« Nous sommes dans la volonté de préserver une politique de territoire ». En présentant les résultats des Etats généraux de l’éducation prioritaire que la FSU a tenus dans les départements et , le 28 janvier, au niveau national, Benoît Teste, secrétaire général, marque l’opposition nette de sa fédération à la réforme de l’éducation prioritaire lancée par JM Blanquer et N Elimas. La FSU dénonce « un abandon d’une partie de la jeunesse et un renoncement à la volonté politique d’une démocratisation des savoirs ».
Une politique d’établissements à la place d’une politique de territoires
« Ils jouent sur l’ambiguïté avec un discours qui dit « nous maintenons tout et on fait en plus ». Mais sur le terrain ce n’est pas cela qui se passe. Il y a une volonté de resserrer l’éducation prioritaire sur les Rep+ et de contractualiser tous les autres. Mais cette contractualisation on ne sait même pas avec quels moyens elle se fera », explique Benoit Teste.
La contractualisation est au coeur de la réforme de l’éducation prioritaire lancée par N Elimas. La secrétaire d’Etat a annoncé des contrats locaux d’accompagnement (CLA) pour certains établissements à la rentrée 2021 et à la place des Rep l’année suivante. N Elimas a promis de ne pas toucher aux Rep l’année prochaine et de financer en plus des CLA. Mais elle est incapable de fixer un montant et ses propos sur le financement « en plus » ou par prélèvement sur le budget de l’éducation prioritaire varie selon les jours, voire les heures.

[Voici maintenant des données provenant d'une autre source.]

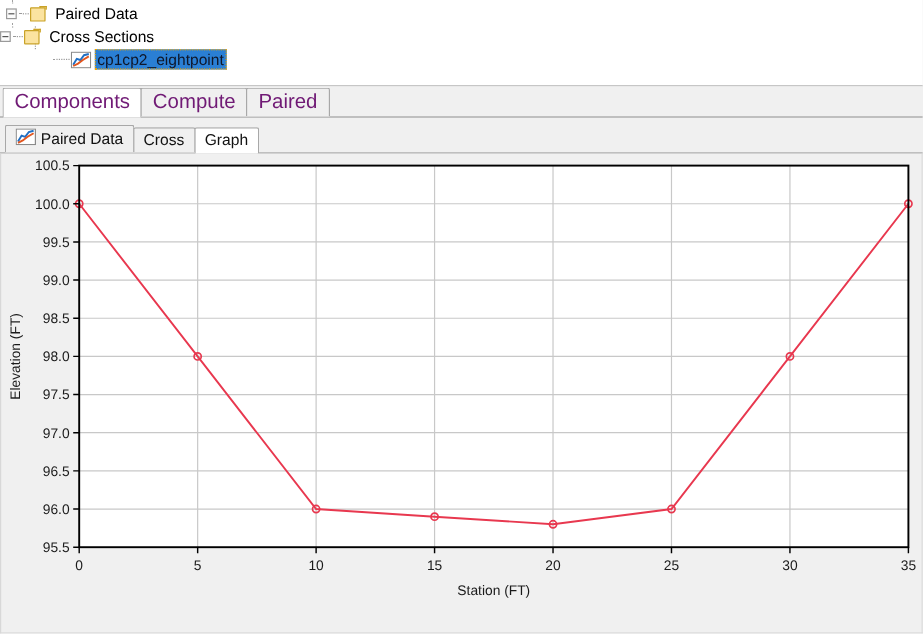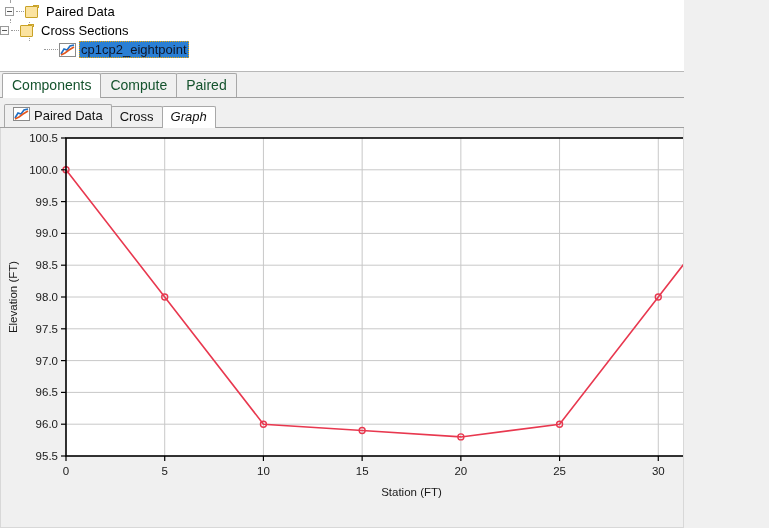"Paired Data" #app { width: 684px -> 769px }
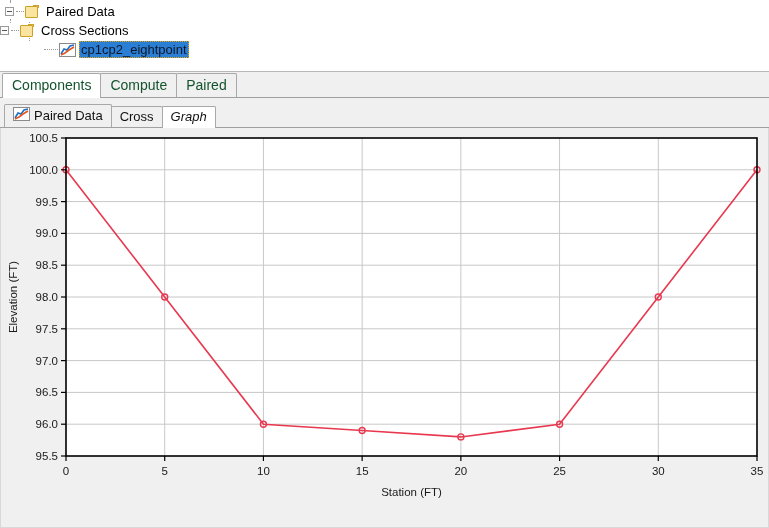"Components" .tabstrip-primary .tab { color: #14532d -> #701a75; font-size: 14px -> 17px }
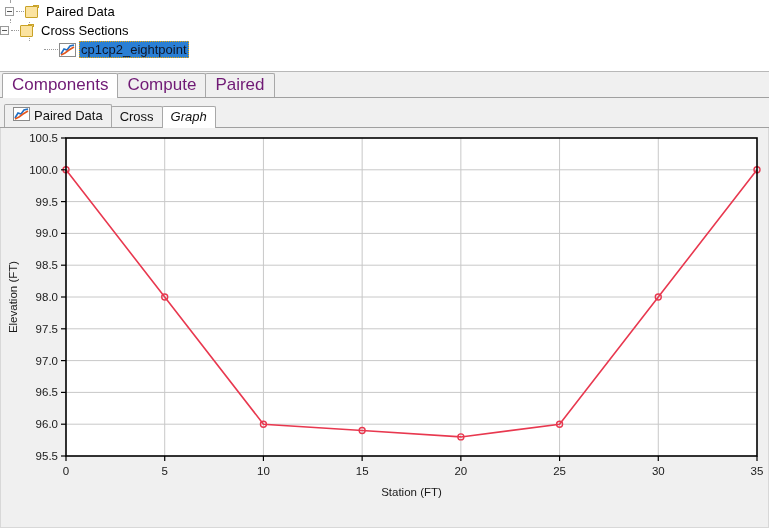"Graph" .tabstrip-secondary .tab.active { font-style: italic -> none }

Ce qui est clair c’est que sous prétexte de faire entrer dans la nouvelle politique des lycées et des écoles rurales, l’Education nationale change sa politique d’éducation prioritaire (EP). Au lieu d’une politique nationale liée à des territoires où se concentrent les difficultés sociales, on aura des politiques d’établissements définis sur des critères qui restent flous mais qui ne seront pas que sociaux. Au point que l’enseignement privé catholique a annoncé qu’il y entrerait grave au feu vert donné par JM Blanquer. En s’attaquant au noyau dur des politiques nationales, le ministre fait sauter les cadres nationaux et généralise la gestion « de proximité », locale, avec des contrats inspirés du privé et où se mêleront établissements publics et privés.
La question des moyens
Cette évolution est déjà lancée. Sigrid Gérardin, co secrétaire générale du Snuep Fsu donne en exemple des lycée professionnels de Marseille. « On nous a dit que leur entrée dans l’expérimentation se fera sur critères nationaux. Mais dans deux établissements le rectorat demande des fiches action. L’entrée se fera sur projet pédagogique, les lycées étant e concurrence ». Selon le Snuipp Fsu, des moyens seraient déjà prélevés dans des écoles rep+ du nord de la France.
« On ne peut pas dire qu’on va avoir le beurre et l’argent du beurre », prévient Paul Devin, secrétaire général du Snpi Fsu, le syndicat Fsu des IEN. « Les moyens attribués sont opaques et malléables selon la volonté politique. Les nouvelles perspectives se feront aux dépens des anciennes. Et ce qui se dégage c’est la diminution des critères sociaux dans leur attribution. Ce qui était le fondement même de l’EP : donner davantage à ceux qui ont moins, est remis en question ».
L’appel de la Fsu
La FSU publie un appel des Etats généraux qui synthétise les réflexions des Etats généraux. « L’éducation prioritaire doit être défendue comme une condition nécessaire à une égalité scolaire pensée dans les termes d’une ambition commune pour tous les élèves », écrit la Fsu. « Le maintien d’une politique nationale, la labellisation résultant de critères transparents définis nationalement, doivent garantir l’école publique contre des instrumentalisations qui la transformeraient en prestataire de service pour des politiques locales. La contractualisation n’a pas fait, depuis les tentatives de sa mise en oeuvre, la preuve de sa capacité à dynamiser les projets. Bien au contraire, elle a renforcé des pilotages technocratiques guidés par des indicateurs illusoires et incapables d’accompagner les pratiques professionnelles quotidiennes. Il faut y renoncer. Face aux annonces d’une expérimentation sous laquelle se dessinent déjà les volontés de changements radicaux, à une volonté de diluer les moyens de l’Education prioritaires dans d’autres problématiques telles que la ruralité, la FSU affirme que la fin de l’éducation prioritaire constituerait un abandon d’une partie de la jeunesse et un renoncement à la volonté politique d’une démocratisation des savoirs et de la culture commune ». Le syndicat annonce une bataille des idées.